There was the year when we were all in Las Vegas, at the Tournament of Champions, when Arnold wanted to go home. He wanted to skip Colonial, an event to which I was obviously partial, it being in my old hometown of Fort Worth.

“You’ve got to play Colonial,” said Drum. “It’s in our friend’s town.” He meant mine.

“I’m worn out,” Arnold said.

After a while, Drum said, “You don’t want to go because you can’t play the golf course. It’s too tough. You can’t play a tough, narrow course.”

You could almost hear Arnold growling. He went on to Colonial, and, incidentally, won the tournament.

Not too many seasons ago, during the Los Angeles Open, I was expected to do a rather lengthy television interview with Arnold for a show that was cosponsored by the magazine I work for, Sports Illustrated. I explained to Arnold that he would be doing it for free, and that it would probably require an hour. It was being set up for the next day, after he completed his round.

“I’ll have to clear it with Mark,” he said, meaning Mark McCormack, through whom he had been clearing his empire for years.

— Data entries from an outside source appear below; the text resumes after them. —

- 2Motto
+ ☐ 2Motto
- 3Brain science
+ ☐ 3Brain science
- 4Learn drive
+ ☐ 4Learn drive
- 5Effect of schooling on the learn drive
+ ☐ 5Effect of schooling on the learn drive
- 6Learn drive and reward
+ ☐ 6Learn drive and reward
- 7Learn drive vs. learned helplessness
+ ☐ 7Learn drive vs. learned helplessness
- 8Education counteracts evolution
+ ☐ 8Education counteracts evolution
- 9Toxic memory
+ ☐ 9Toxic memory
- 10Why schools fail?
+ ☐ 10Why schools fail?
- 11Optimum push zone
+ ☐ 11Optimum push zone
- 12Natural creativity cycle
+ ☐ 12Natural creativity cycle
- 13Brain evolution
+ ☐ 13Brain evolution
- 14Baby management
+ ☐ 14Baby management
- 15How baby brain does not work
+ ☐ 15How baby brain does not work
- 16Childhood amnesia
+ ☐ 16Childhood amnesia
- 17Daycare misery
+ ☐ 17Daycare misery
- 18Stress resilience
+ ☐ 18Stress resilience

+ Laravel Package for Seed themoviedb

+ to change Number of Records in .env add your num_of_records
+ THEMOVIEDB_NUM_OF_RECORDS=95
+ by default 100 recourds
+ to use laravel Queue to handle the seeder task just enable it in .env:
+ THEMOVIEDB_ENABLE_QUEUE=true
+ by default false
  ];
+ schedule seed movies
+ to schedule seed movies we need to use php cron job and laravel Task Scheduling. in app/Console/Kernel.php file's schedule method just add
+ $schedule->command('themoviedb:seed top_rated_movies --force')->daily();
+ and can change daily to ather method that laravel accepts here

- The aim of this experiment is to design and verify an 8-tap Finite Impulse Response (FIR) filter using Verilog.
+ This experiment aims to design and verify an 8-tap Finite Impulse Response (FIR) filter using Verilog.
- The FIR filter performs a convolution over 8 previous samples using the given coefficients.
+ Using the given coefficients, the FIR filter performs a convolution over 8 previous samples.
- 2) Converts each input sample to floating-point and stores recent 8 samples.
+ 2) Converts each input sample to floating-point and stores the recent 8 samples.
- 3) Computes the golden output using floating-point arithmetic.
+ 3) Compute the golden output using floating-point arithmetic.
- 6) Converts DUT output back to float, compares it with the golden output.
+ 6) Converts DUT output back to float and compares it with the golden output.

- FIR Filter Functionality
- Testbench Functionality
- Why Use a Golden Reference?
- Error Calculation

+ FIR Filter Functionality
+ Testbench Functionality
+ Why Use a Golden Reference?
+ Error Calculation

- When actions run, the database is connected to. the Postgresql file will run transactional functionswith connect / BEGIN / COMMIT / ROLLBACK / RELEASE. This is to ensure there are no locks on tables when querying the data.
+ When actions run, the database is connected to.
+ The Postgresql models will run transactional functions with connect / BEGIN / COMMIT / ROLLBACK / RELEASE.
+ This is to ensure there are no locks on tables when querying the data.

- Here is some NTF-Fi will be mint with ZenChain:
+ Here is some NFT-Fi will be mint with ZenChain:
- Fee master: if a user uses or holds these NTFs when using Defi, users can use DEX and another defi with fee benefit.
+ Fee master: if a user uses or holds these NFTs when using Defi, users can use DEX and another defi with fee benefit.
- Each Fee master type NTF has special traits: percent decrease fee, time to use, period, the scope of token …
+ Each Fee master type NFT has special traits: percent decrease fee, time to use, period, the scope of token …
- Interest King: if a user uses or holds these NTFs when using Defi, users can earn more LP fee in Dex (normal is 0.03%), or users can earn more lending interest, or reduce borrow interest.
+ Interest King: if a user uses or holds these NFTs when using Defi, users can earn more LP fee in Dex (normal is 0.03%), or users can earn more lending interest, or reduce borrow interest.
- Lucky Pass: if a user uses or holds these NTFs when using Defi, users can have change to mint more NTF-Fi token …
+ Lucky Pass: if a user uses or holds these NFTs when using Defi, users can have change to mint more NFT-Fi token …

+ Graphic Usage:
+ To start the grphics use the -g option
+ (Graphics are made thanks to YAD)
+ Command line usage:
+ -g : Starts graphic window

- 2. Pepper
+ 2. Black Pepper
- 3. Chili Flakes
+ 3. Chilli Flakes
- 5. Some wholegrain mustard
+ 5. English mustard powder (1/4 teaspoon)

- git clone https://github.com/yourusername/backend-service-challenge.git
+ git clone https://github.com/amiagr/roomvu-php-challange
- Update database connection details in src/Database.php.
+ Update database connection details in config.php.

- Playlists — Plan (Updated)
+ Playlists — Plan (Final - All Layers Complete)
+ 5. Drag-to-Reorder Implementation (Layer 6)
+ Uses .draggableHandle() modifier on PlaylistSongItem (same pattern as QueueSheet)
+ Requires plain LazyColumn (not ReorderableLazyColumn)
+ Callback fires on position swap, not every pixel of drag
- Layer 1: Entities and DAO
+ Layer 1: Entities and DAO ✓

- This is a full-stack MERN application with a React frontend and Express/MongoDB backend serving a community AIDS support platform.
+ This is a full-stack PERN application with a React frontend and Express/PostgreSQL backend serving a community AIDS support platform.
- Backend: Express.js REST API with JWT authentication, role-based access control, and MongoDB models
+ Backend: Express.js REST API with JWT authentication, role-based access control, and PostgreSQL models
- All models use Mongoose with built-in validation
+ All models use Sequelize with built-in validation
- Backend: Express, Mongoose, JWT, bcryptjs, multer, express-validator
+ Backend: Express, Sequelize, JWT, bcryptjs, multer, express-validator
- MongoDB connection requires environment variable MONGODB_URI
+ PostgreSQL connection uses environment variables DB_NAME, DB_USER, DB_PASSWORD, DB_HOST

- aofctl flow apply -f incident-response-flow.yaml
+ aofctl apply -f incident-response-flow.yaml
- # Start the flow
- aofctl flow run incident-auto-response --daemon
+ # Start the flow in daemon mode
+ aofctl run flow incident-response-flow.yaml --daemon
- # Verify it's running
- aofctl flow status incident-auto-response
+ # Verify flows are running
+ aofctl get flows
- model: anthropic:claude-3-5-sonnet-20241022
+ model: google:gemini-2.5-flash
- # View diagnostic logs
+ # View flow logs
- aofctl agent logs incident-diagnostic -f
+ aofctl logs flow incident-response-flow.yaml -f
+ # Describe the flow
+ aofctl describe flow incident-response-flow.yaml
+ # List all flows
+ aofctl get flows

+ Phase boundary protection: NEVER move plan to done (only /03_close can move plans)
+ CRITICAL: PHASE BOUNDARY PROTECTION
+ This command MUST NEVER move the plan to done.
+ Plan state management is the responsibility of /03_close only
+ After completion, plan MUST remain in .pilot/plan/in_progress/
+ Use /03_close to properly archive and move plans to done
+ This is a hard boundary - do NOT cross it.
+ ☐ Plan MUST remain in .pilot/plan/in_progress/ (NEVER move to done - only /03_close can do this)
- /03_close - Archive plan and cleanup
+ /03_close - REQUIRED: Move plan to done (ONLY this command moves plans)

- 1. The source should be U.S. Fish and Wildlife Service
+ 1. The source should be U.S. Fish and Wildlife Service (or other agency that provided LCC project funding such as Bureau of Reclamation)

It was a doubly uninviting thing for Arnold to do, because we would be talking about why he wasn’t winning anymore.

The next day when I approached him, he said, “I talked to Mark, and I’m afraid I can’t do it. There’s a complication with another network, and some other reasons you’re aware of.”

I said, “Forgetting business, why don’t we just look at it as a personal favor to me?

Arnold fidgeted with that thought for a while, as we had a drink, and finally he said:

“Aw, hell. Let’s do it, anyway, and not tell Mark.”

In the great years when he seemed to win whenever he was in the mood, or whenever it was important, he earned a sort of underground nickname among a few of us. Bubba.

I think it must have been around 1962, and, again, at Augusta, when it happened. More things have happened to Palmer at Augusta than have happened to Bob Drum on side streets.

Anyhow, neither Drum nor I will soon forget Arnold lining up a birdie putt on the fourth green at Augusta during the playoff with Gary Player and Dow Finsterwald. Near us behind the ropes, among the hordes, was your basic Southern golf fan, all decked out in cap, cleats, hot dog, binoculars, sunburn and accent.

Quietly, the fan said:

“You make this one, Bubba, and you da leader of da tribe.”

Bob Drum and his trusty sidekick, me, and a few others in our drinking and typing club, have been calling him Bubba ever since.

But Arnold Palmer, whose wife calls him Arn, and whose army calls him Arnie, has never known why.

Now that all of us mostly deal in memories, since Drum no longer writes for a paper and Arnold seems unable to win the big ones, we will have to tell him that one of these days.

“You were the best, Bubba,” Bob Drum will conclude, raising a glass of vodka. “There was no such sport before you came along.”

And I will agree, smiling at them both with immense pleasure and fondness.